Tuesday, January 13, 2015

Spectrum Surveys using rtl_power

I have been doing various experiments with my RTL SDR dongle lately and wanted to see if there where any new software packages for these devices. I was primarily interest in scanners or methods to look at large areas of the spectrum, even if it took time to do the capture. There are some great capabilities within SDRSharp for scanning and capturing usage of those frequencies in the database, but I was interested in more of a continuous sweep.

It turns out that within the the osmocom drivers that most all RTL SDR dongle use there is a tool called rtl_power.exe. More details on rtl_power can be found HERE.

There are some GUI front-ends for rtl_power.exe that make it easier to use but running it at the command line has the most power. Use the GUI front-end to figure out what you want to do and then refine your capture at the command line was my approach.

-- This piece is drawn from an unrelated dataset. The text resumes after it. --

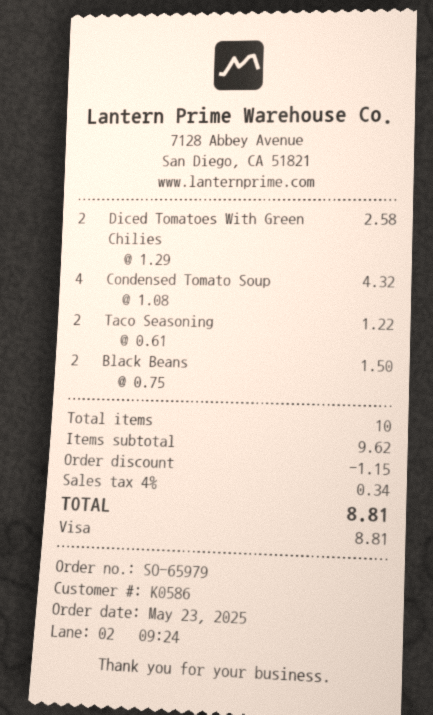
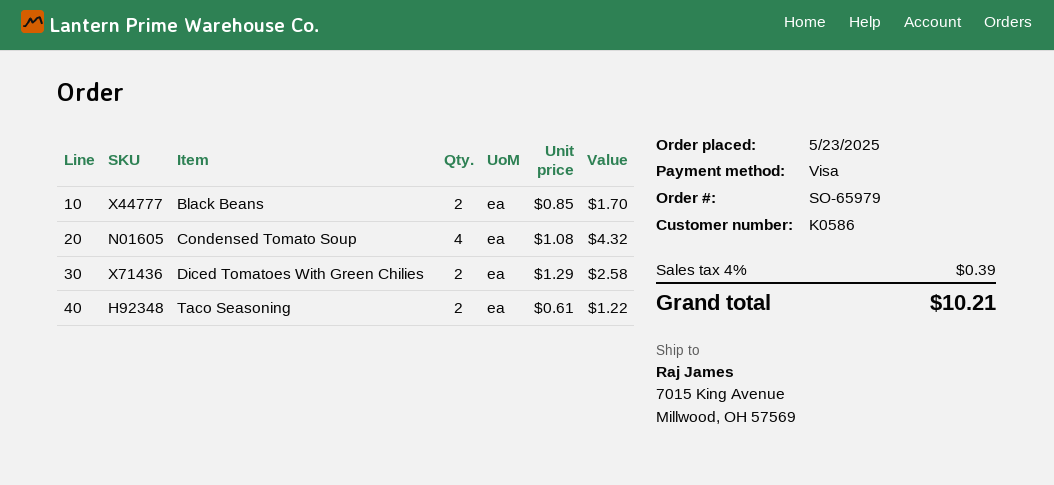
Black Beans: 2 x 0.75 = 1.50 -> 2 x 0.85 = 1.70
discount: 1.15 -> none
tax: 4% = 0.34 -> 4% = 0.39
total: 8.81 -> 10.21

The best way to get started using rtl_power with your RTL SDR dongle is to have a running installation of SDRSharp on you system. This is a quick way to know your dongle is working and to get all the drivers in place. Next, setup RTLPan per the instructions. This will get rtl_power on your system. Then using some of the examples on the rtl_power scripting web site you can begin your exploration. This was all done on a Windows 7 system but is available on Linux as well.

Here is a capture I did of the whole 2 meter band. Using the following command line:

rtl_power -f 144M:148M:5k -g 50 -i 10 -e 8h 2Mband.csv

The graphic below was processed using a Python script available HERE. The python script lets me view sections of the data collected above. Since I collected 8 hours of spectrum in the above capture, I used the following options in the Python script to produce this one hour segment:

python heatmap.py --begin "2015-01-11 05:00:00" --end "2015-01-11 06:00:00" 2Mband.csv 2Mband2.jpg


What you are looking for in the heat map plot is broken streaks that show usage of repeaters, etc. Since I was just using the tiny whip that came with the dongle it only hears strong signals. I did capture the usage of the 147.21 Mhz Sunset Repeater that is part of the WINS here in Southern California as well as another system streak that is the Keller Peak repeater on 146.385 Mhz towards the bottom center.

I think this is amazing capability for these inexpensive dongles and with the RTLPan GUI, a spectrum display is available as well. This could be useful for use with an HF up-converter on the dongle for checking the spectral response of HF transmitters and filters (poor mans spectrum analyser!).